My job had been political reporting for the _Chronicle__. I had a column, too. I was a pundit.

One day Jim Madison had me in to stand on the Kelly-green carpet which surrounded his desk like a pasture. "Jack," he said, "you know what the _Chronicle__ line is in this election."

"Sure," I replied, "it wants to elect Sam MacMurfee again because of his brilliant record as an administrator and his high integrity as a statesman."

He grinned a little sourly and said, "It wants to elect Sam MacMurfee."

"I'm sorry I forgot we were in the bosom of the family. I thought I was writing my column."

The grin went off his face. He played with a pencil on his desk. "It's about the column I wanted to see you," he said.

"O. K.," I replied.

"Can't you put some more steam in it? This is an election and not a meeting of the Epworth League."

"It is an election, all right."

"Can't you give it a little more?"

"When what you got to work with is Sam MacMurfee," I said, "you haven't even got a sow's ear to make a silk purse out of. I'm doing what I can."

He brooded over that for a minute. Then he began, "Now just because the Stark happens to be a friend of yours, you–"

"He's no friend of mine," I snapped. "I didn't even see him between last election and this one. Personally, I don't care who is ever Governor of this state or how big a son-of-a-bitch he is. But I am a hired hand, and I do my best to suppress in my column my burning conviction that Sam MacMurfee is one of the fanciest sons-of–"

"You know the _Chronicle__ line," Jim Madison said heavily and studied the spit-slick, chewed butt of his cigar.

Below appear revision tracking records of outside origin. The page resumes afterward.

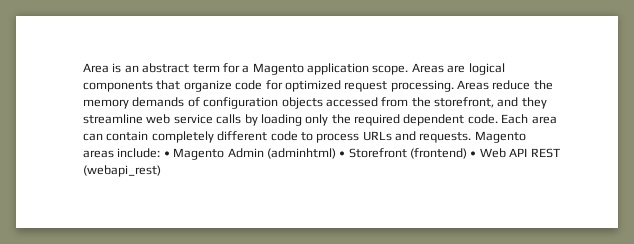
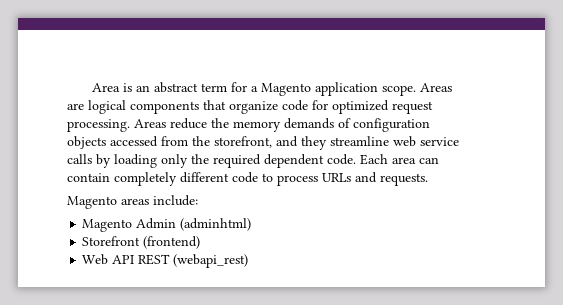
(472, 137) none -> (428, 179) //
[163,151,170,157] • -> (198, 200) //
[339,151,346,157] • -> (252, 224) //
[470,151,477,157] • -> (201, 242) //

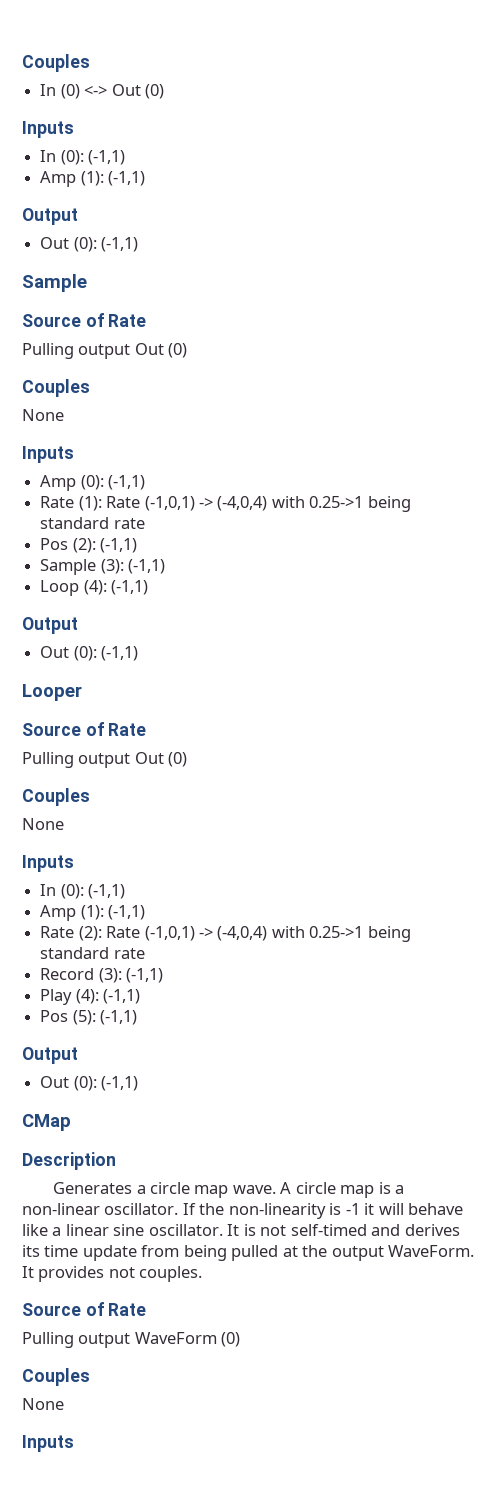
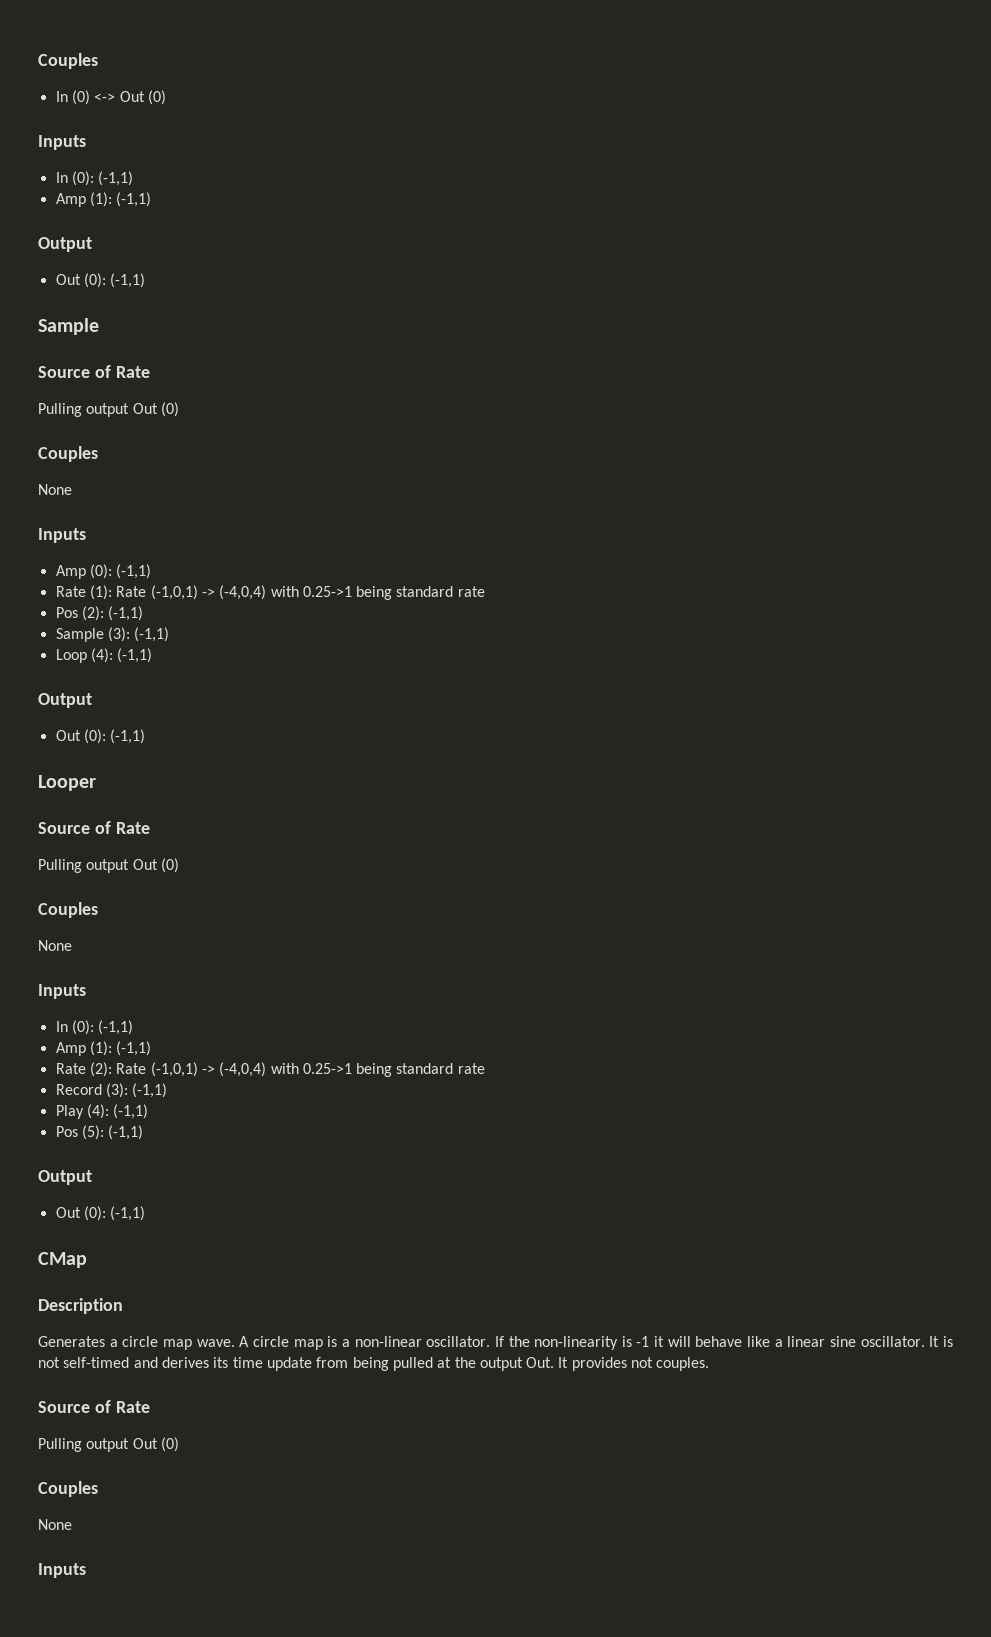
[388,1245,475,1257] WaveForm. -> [526,1357,555,1368] Out.
[134,1332,217,1344] WaveForm -> [132,1438,158,1449] Out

It was a hot day, and the breeze from the electric fan was on Jim Madison and not on me, and there was a little thread of acid, yellow-feeling saliva down in my throat, the kind you get when your stomach is sour, and my head felt like a dried gourd with a couple of seeds rattling around in it. So I looked at Jim Madison, and said, "All right."

"What do you mean?" he asked.

"I mean in the way I said it," I said, and started for the door.

"Look here, Jack, I'm–" he began, and laid the cigar butt down on the ash tray.